Transfers to Cristina Tuason
In the course of its investigation, Ferrier Hodgson identified substantial amounts of money being transferred from the ABN-Amro and Standard Chartered Bank accounts of PIPC-Hong Kong to bearer accounts in the name of “Cristina Tuason,” PIPC incorporator and executive in the Philippines.
Audit of the money trail, however, showed that more than US$33 million of the US$38 million transferred were for profit payments to investors. The remaining amount is still unaccounted for and, according to Ferrier, may have been used to pay for bank charges, as profit payments to investors which were not recorded in the books, or as transfers to other bearer accounts for an unknown purpose.
Ferrier Hodgson explained that the said analysis “supports our belief that [PIPC] merely operated as a Ponzi scheme and that investor funds were cycled back to investors.” Basically, this means the “return” given to old investors of PIPC were paid out from incoming investment money of new investors and not from real profits generated from any business. A Ponzi scam, that is.
ABN-Amro Examination
Ferrier Hodgson was able to secure a Court Order against ABN-Amro Hong Kong providing for the turnover and analysis of all documentation related to PIPC-Hong Kong’s accounts. They are currently reviewing the documents received and will issue an update upon completion of the said investigation.

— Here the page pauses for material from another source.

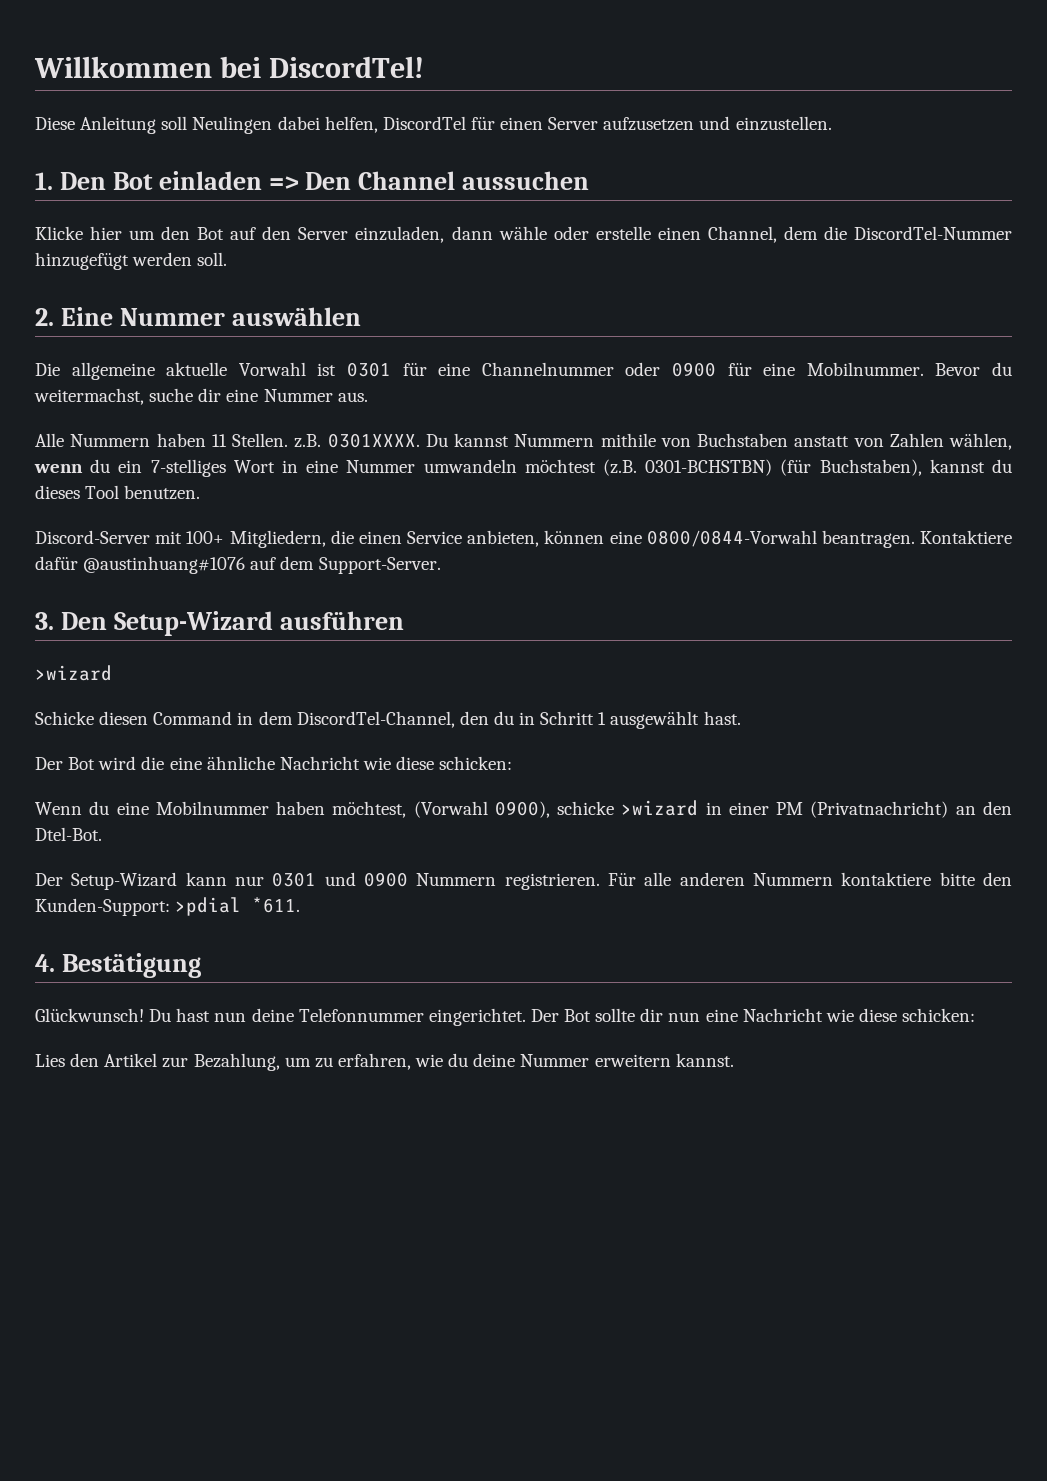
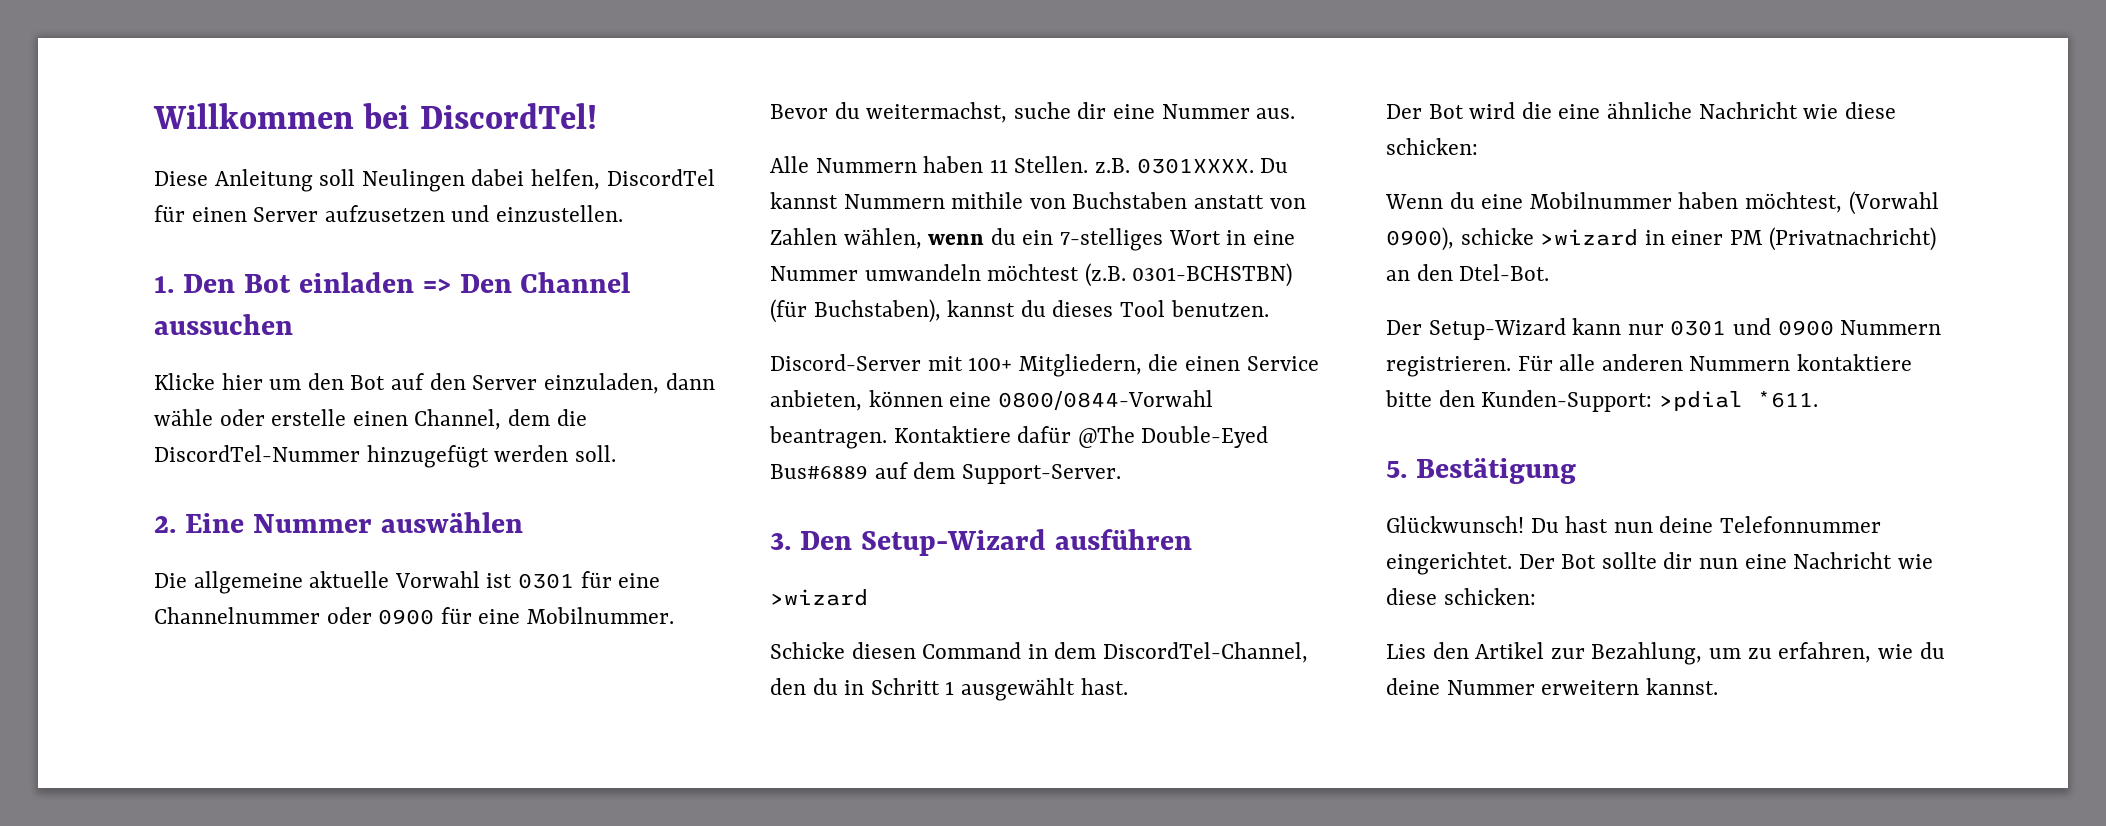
[83,556,246,574] @austinhuang#1076 -> [1077,426,1269,448] [770,464,868,479] @The Double-Eyed Bus#6889
[35,954,55,972] 4. -> [1386,461,1407,478] 5.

Possible legal action vs. Metro Capital Venture Pty Ltd.
Ferrier’s investigation also led to the identification of a series of payments totaling US$461,088 made by PIPC to Metro Capital Venture Pty Limited. Metro Capital is an Australian company related to PIPC executives Albert Chua and Eric Lee. Demand letters for repayment were submitted to the company but until now, there was no response. Ferrier is said to be in the process of instituting legal recovery proceedings against Metro.
More than a year and still counting
It’s been more than a year since PIPC officially became a scam but the resolution of the case is nowhere in sight. Thousands of investors who were duped by the PIPC scam have nothing to do right now but wait. But wait for what, no one knows.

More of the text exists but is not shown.